All God’s people share the responsibility of protecting lands and water so that all of humankind, especially those living in poverty and generations yet to come, may use and enjoy Creation. However, in recent years the health of our water sources has been jeopardized by court decisions and loopholes created by regulatory agencies that could leave hundreds of thousands of miles of streams and over 20 million acres of wetlands without federal safeguards against pollution. A recent federal court decision opened the floodgates of more than 100 mountaintop removal coal mining permits; if all these permits go forward, together they would destroy nearly 60,000 acres of mountain landscape, an additional 400 valleys, and more than 200 miles of streams, causing substantial damage to downstream waters.
We are disappointed with the Administrations’ recent decision to continue the process of reviewing and evaluating proposals for new mines. The agreement among the Army Corps of Engineers, the Interior Department and the Environmental Protection Agency puts in place an interagency plan that may strengthen regulations for mountaintop removal projects. However, this level of interagency cooperation will not stop the destruction caused by mountaintop removal mining.
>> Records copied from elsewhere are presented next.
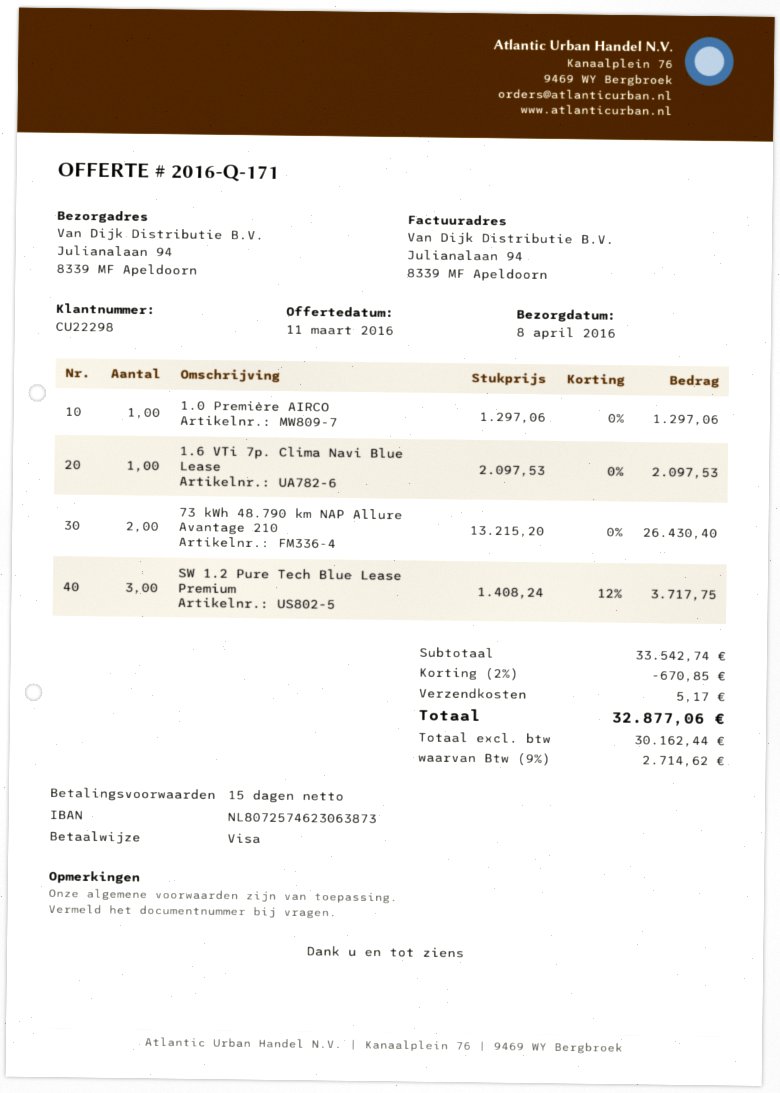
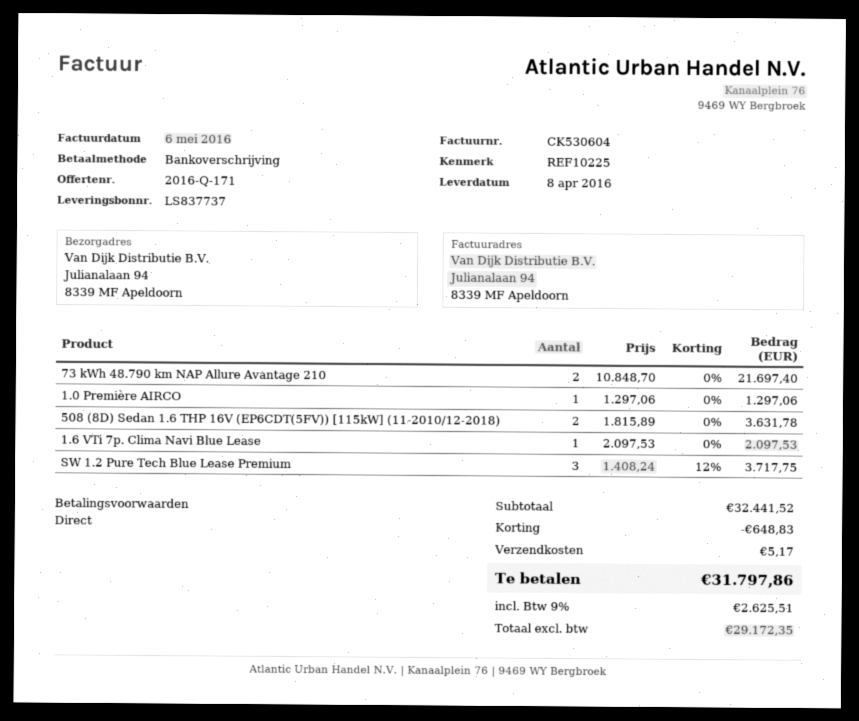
payment terms: 15 days -> on receipt
payment method: Visa -> bank transfer
73 kWh 48.790 km NAP Allure Avantage 210: 2 x 13215.20 = 26430.40 -> 2 x 10848.70 = 21697.40
508 (8D) Sedan 1.6 THP 16V (EP6CDT(5FV)) [115kW] (11-2010/12-2018): none -> 2 x 1815.89 = 3631.78
subtotal: 33542.74 -> 32441.52
discount: 670.85 -> 648.83
net: 30162.44 -> 29172.35
tax: 9% = 2714.62 -> 9% = 2625.51
total: 32877.06 -> 31797.86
Continuing this destructive practice will negatively impact the people of Appalachia through the loss of rivers, streams, and forests; through the continued contamination of their drinking water; and through the continued threat of flooding – among other impacts.
A long-term solution is needed. To prevent further devastation, we call upon the EPA to move forward with a new Clean Water Act rule prevent the use of mining waste as "fill material" which is then dumped into Appalachian streams. In 2002, the Bush administration changed a key Clean Water Act rule to broaden the definition of legal fill material to include mining waste. Including waste in the definition of fill has allowed coal mining companies across Appalachia to dispose of their waste, in the form of displaced rock and debris, into streams across the region. The EPA estimates that to date, close to 2,000 miles of streams have been contaminated or destroyed by this practice, and communities throughout the Appalachian region suffer daily from contaminated drinking water, increased flooding, and a decimated landscape.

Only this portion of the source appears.